**Directions:** What's wanted is each entry repeated verbatim, minus its images.

Data to examine below:

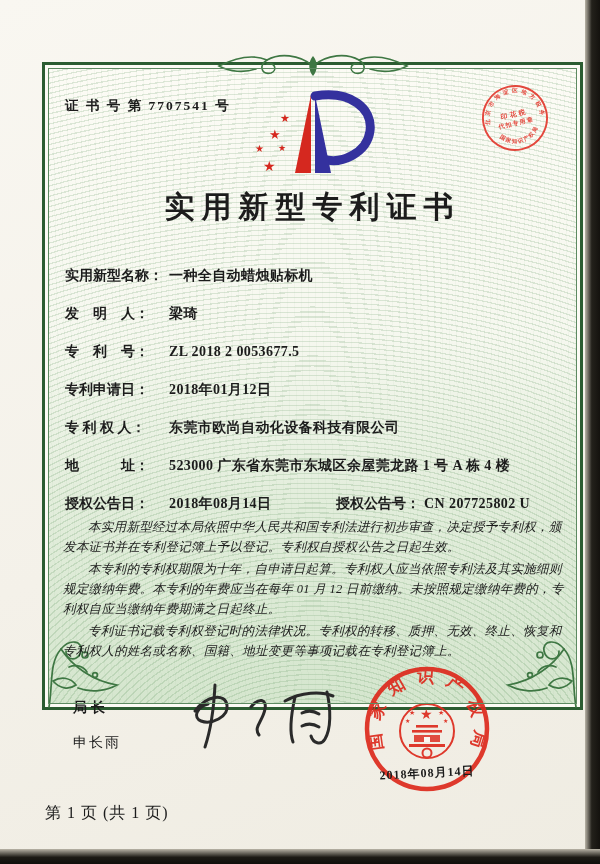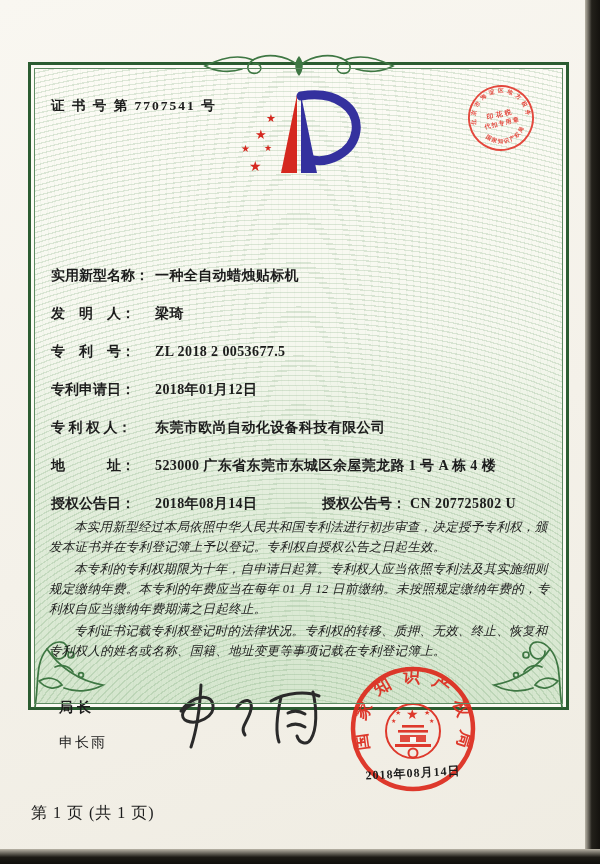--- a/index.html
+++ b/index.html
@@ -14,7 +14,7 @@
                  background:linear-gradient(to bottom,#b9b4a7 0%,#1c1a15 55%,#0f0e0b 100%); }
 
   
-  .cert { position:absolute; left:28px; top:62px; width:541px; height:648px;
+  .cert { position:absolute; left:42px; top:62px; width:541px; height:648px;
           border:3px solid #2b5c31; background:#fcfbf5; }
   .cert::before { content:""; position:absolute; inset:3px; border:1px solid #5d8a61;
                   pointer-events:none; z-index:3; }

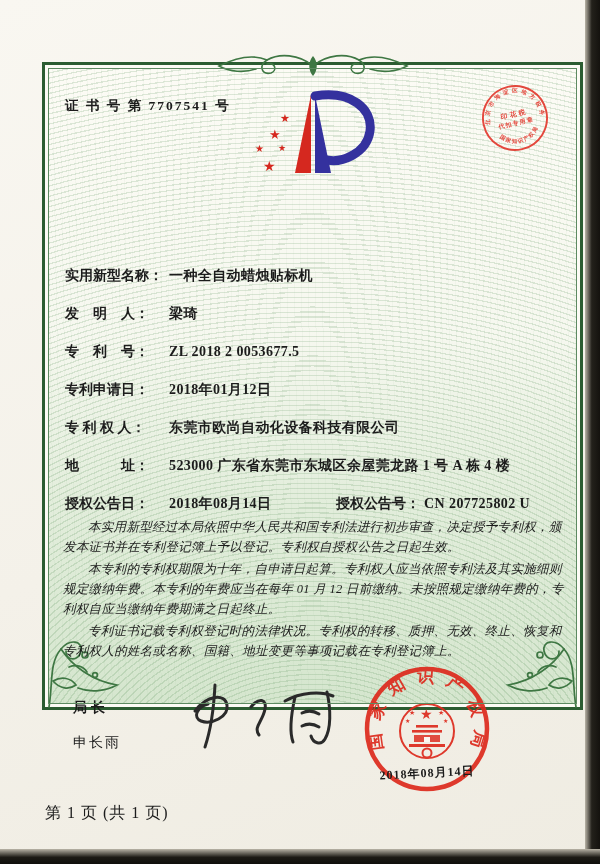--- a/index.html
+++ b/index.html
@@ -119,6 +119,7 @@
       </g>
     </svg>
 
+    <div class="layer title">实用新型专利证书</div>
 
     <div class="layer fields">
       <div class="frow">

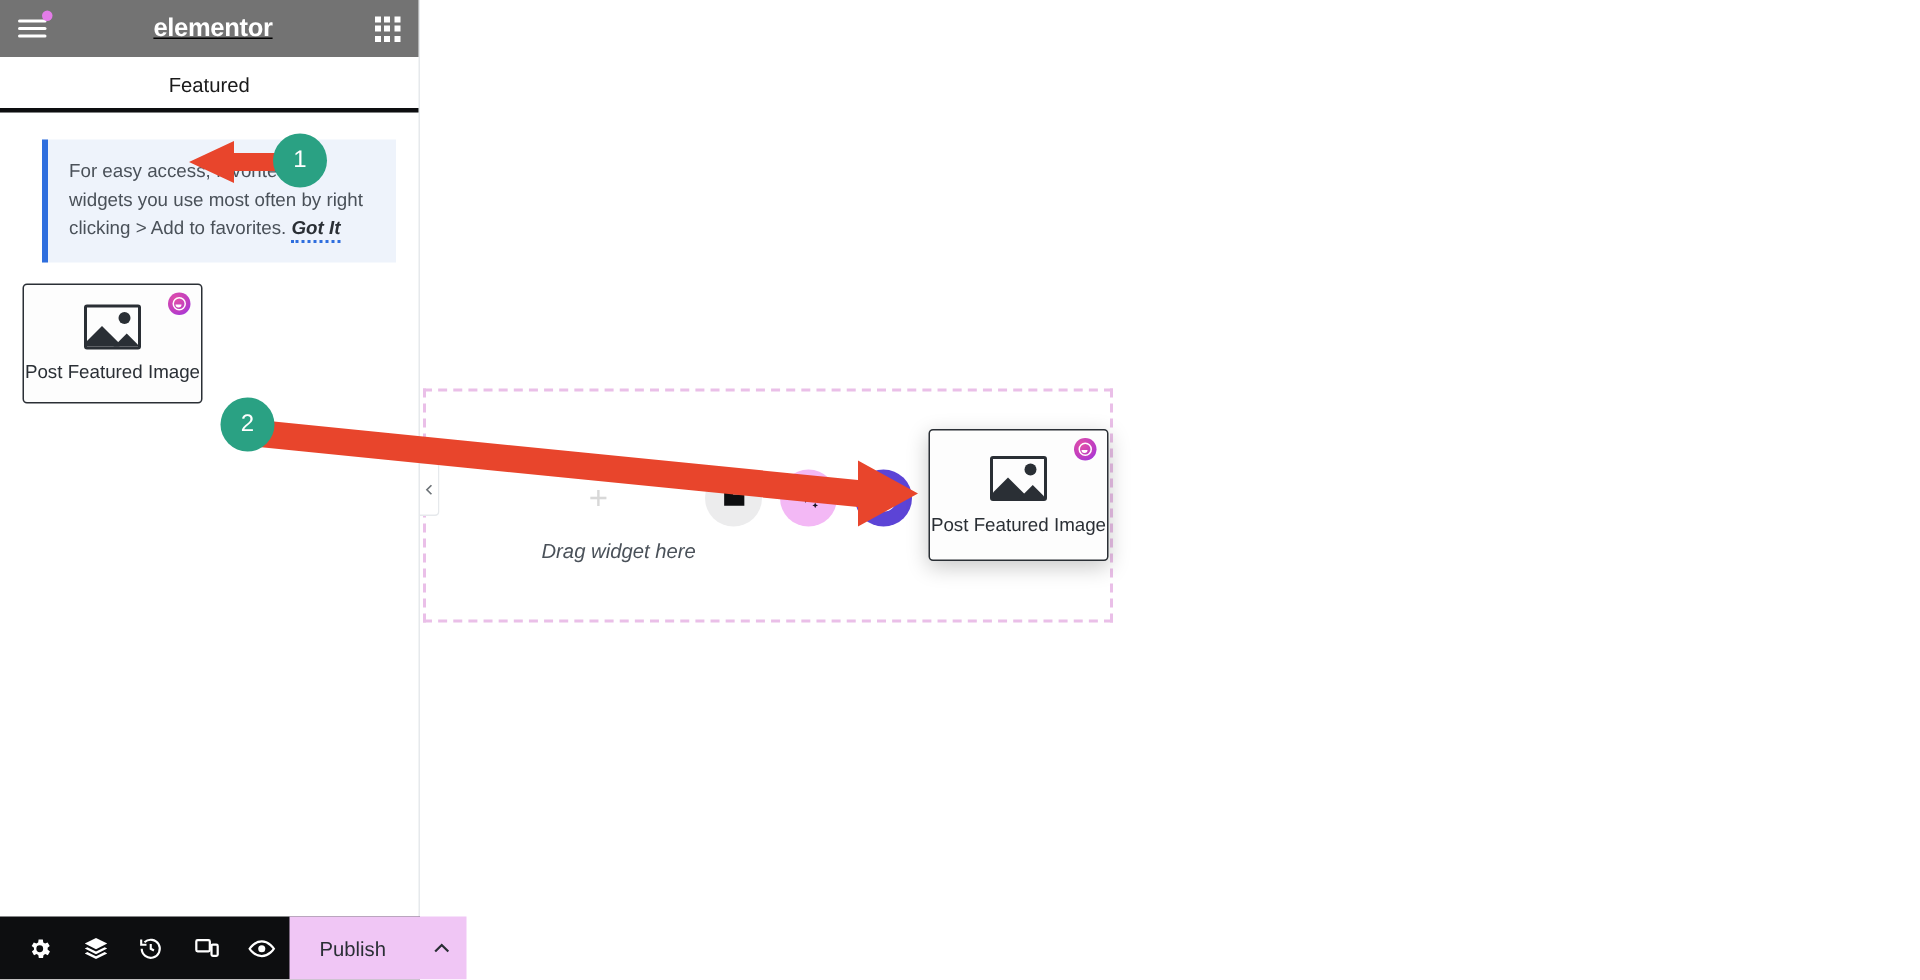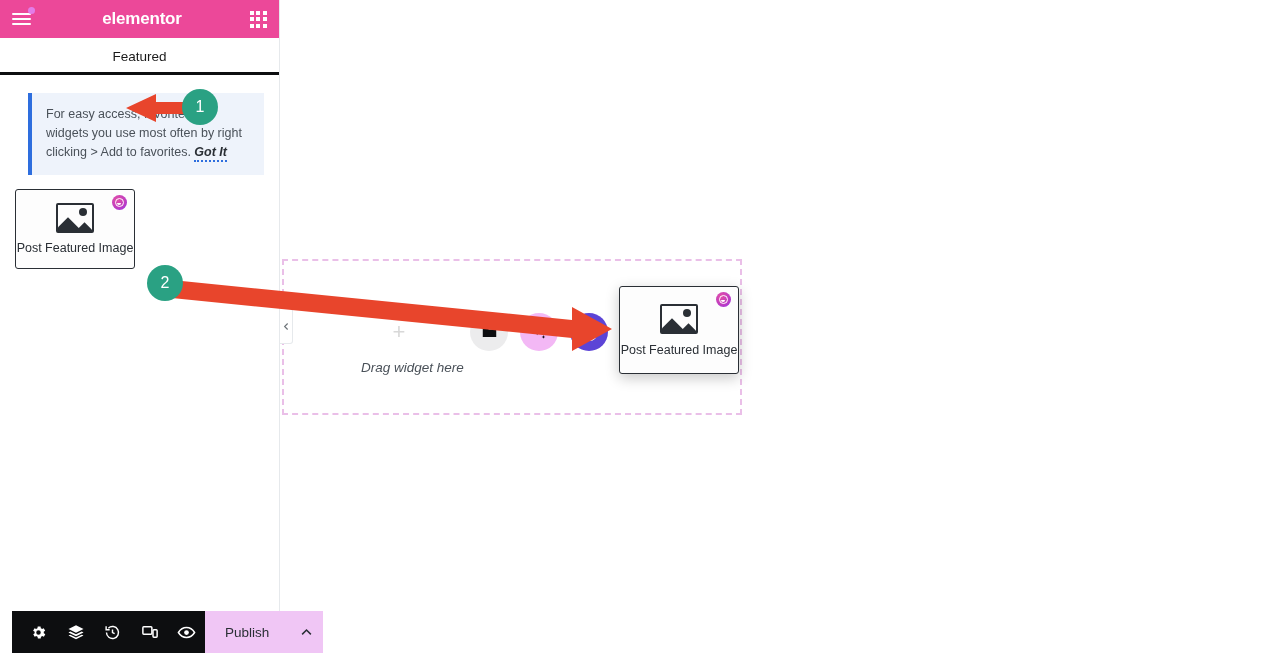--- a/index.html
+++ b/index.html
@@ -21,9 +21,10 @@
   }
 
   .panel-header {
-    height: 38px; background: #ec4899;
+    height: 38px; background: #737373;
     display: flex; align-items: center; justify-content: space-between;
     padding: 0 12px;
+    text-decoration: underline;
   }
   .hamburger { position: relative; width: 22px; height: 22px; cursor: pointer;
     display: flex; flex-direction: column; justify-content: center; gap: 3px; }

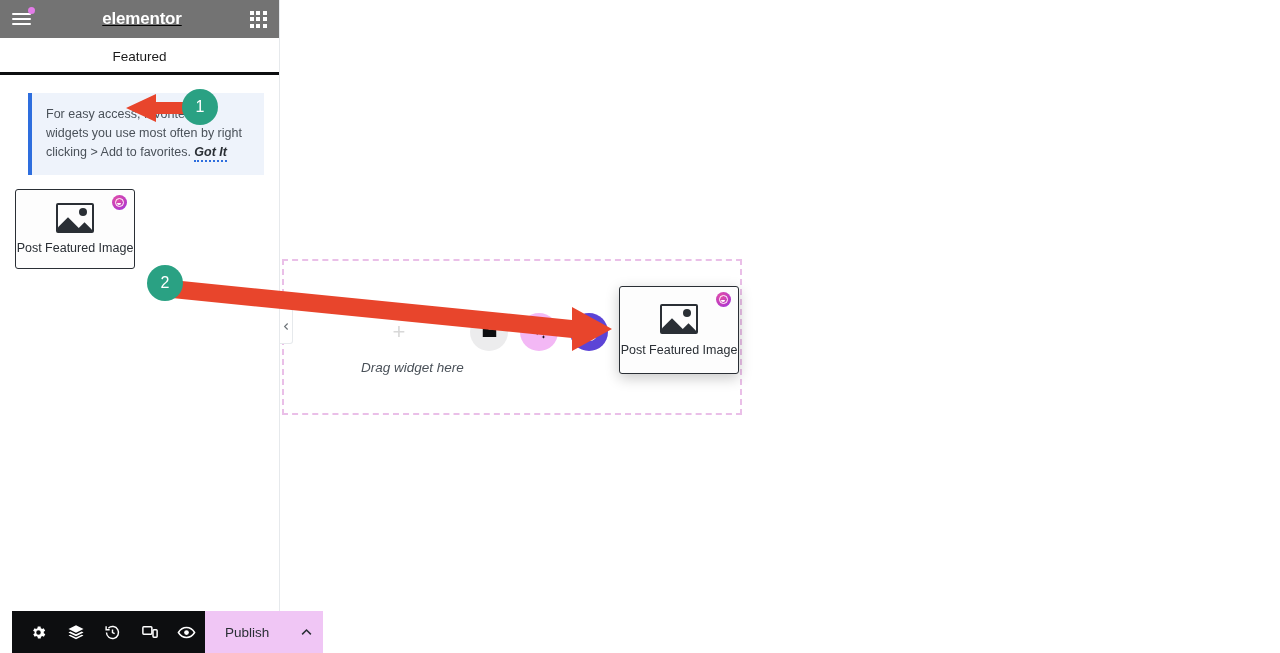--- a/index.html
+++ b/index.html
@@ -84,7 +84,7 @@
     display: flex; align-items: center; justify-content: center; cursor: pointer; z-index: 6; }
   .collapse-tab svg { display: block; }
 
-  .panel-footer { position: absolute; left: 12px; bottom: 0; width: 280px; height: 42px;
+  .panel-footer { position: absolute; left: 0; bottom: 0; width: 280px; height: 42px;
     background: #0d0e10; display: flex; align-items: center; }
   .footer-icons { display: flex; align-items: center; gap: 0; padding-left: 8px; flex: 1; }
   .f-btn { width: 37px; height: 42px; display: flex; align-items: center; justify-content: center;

End of Data to examine.

**Output for this exercise:**
--- a/index.html
+++ b/index.html
@@ -14,7 +14,7 @@
                  background:linear-gradient(to bottom,#b9b4a7 0%,#1c1a15 55%,#0f0e0b 100%); }
 
   
-  .cert { position:absolute; left:28px; top:62px; width:541px; height:648px;
+  .cert { position:absolute; left:42px; top:62px; width:541px; height:648px;
           border:3px solid #2b5c31; background:#fcfbf5; }
   .cert::before { content:""; position:absolute; inset:3px; border:1px solid #5d8a61;
                   pointer-events:none; z-index:3; }

--- a/index.html
+++ b/index.html
@@ -119,6 +119,7 @@
       </g>
     </svg>
 
+    <div class="layer title">实用新型专利证书</div>
 
     <div class="layer fields">
       <div class="frow">

--- a/index.html
+++ b/index.html
@@ -21,9 +21,10 @@
   }
 
   .panel-header {
-    height: 38px; background: #ec4899;
+    height: 38px; background: #737373;
     display: flex; align-items: center; justify-content: space-between;
     padding: 0 12px;
+    text-decoration: underline;
   }
   .hamburger { position: relative; width: 22px; height: 22px; cursor: pointer;
     display: flex; flex-direction: column; justify-content: center; gap: 3px; }

--- a/index.html
+++ b/index.html
@@ -84,7 +84,7 @@
     display: flex; align-items: center; justify-content: center; cursor: pointer; z-index: 6; }
   .collapse-tab svg { display: block; }
 
-  .panel-footer { position: absolute; left: 12px; bottom: 0; width: 280px; height: 42px;
+  .panel-footer { position: absolute; left: 0; bottom: 0; width: 280px; height: 42px;
     background: #0d0e10; display: flex; align-items: center; }
   .footer-icons { display: flex; align-items: center; gap: 0; padding-left: 8px; flex: 1; }
   .f-btn { width: 37px; height: 42px; display: flex; align-items: center; justify-content: center;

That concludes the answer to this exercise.